WHAT YOU HAVE TO DO:
Using the string "none" as the key, pull each matching line out of the records below.

-- DATASET EXTRACT follows --

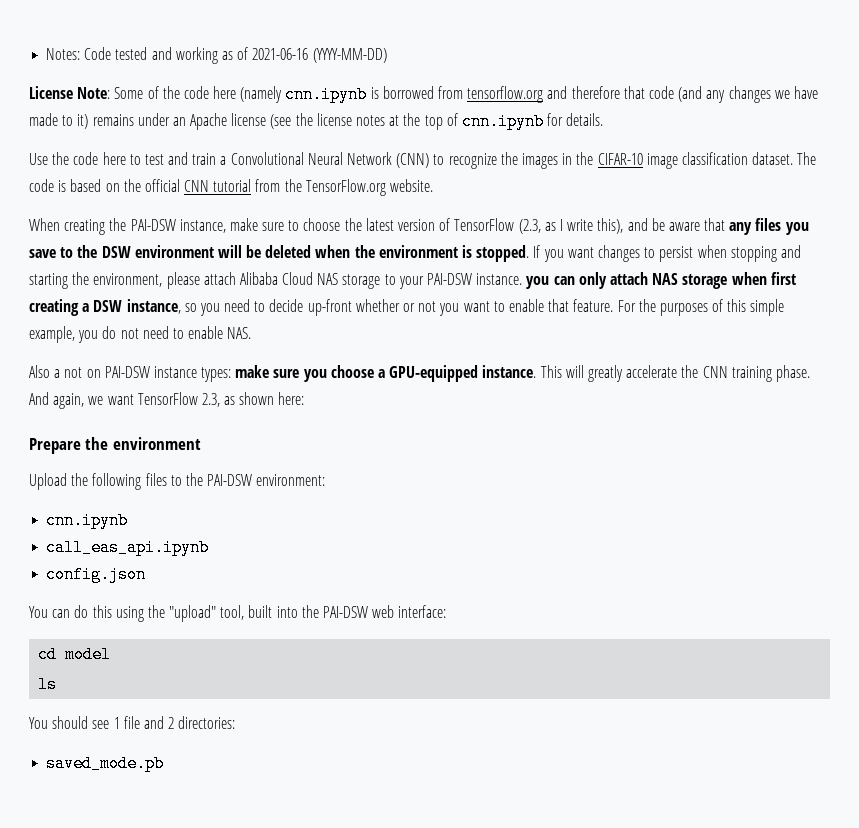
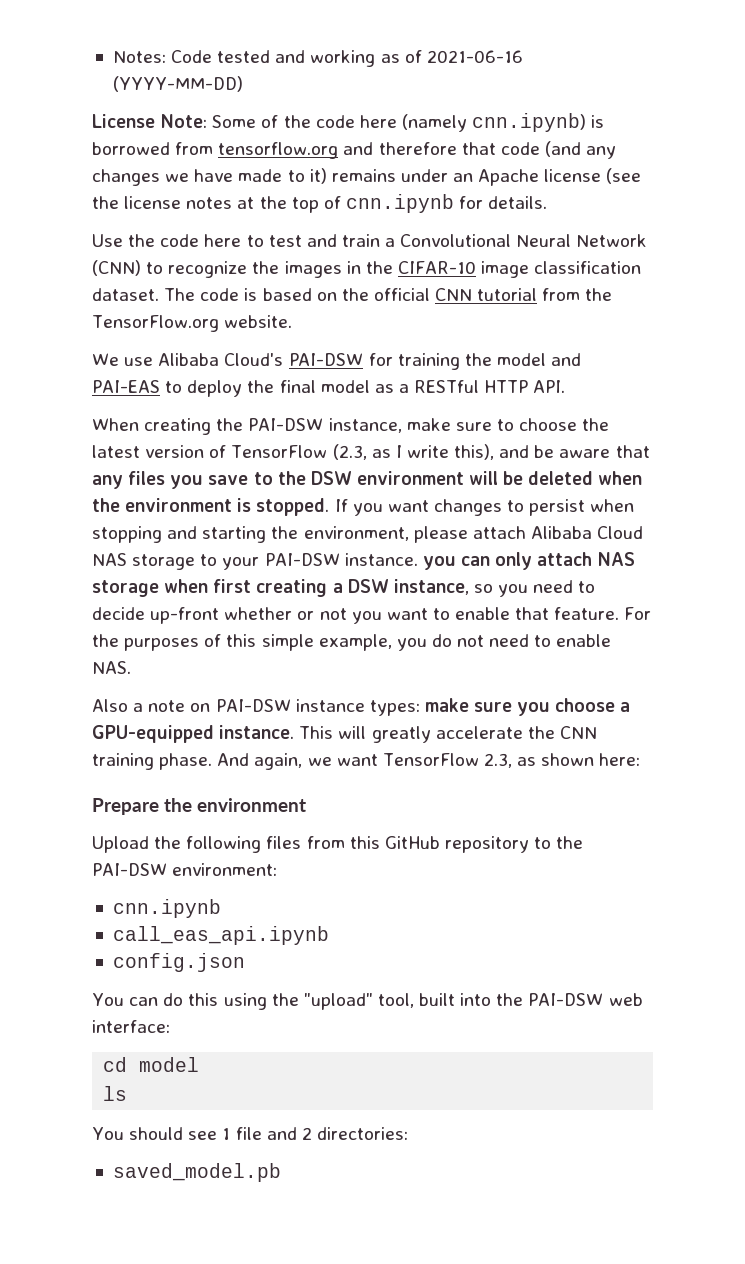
[285,86,368,103] cnn.ipynb -> [472,113,587,132] cnn.ipynb)
(434, 185) none -> [92,353,582,370] [92,380,566,397] // We use Alibaba Cloud's PAI-DSW for training the model and PAI-EAS to deploy the final model as a RESTful HTTP API.
[64,367,83,378] not -> [148,700,186,712] note
(167, 479) none -> [306,836,529,853] from this GitHub repository
[46,755,165,772] saved_mode.pb -> [112,1163,281,1182] saved_model.pb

-- DATASET EXTRACT concluded --

EXERCISE OUTPUT:
(434, 185) none -> [92,353,582,370] [92,380,566,397] // We use Alibaba Cloud's PAI-DSW for training the model and PAI-EAS to deploy the final model as a RESTful HTTP API.
(167, 479) none -> [306,836,529,853] from this GitHub repository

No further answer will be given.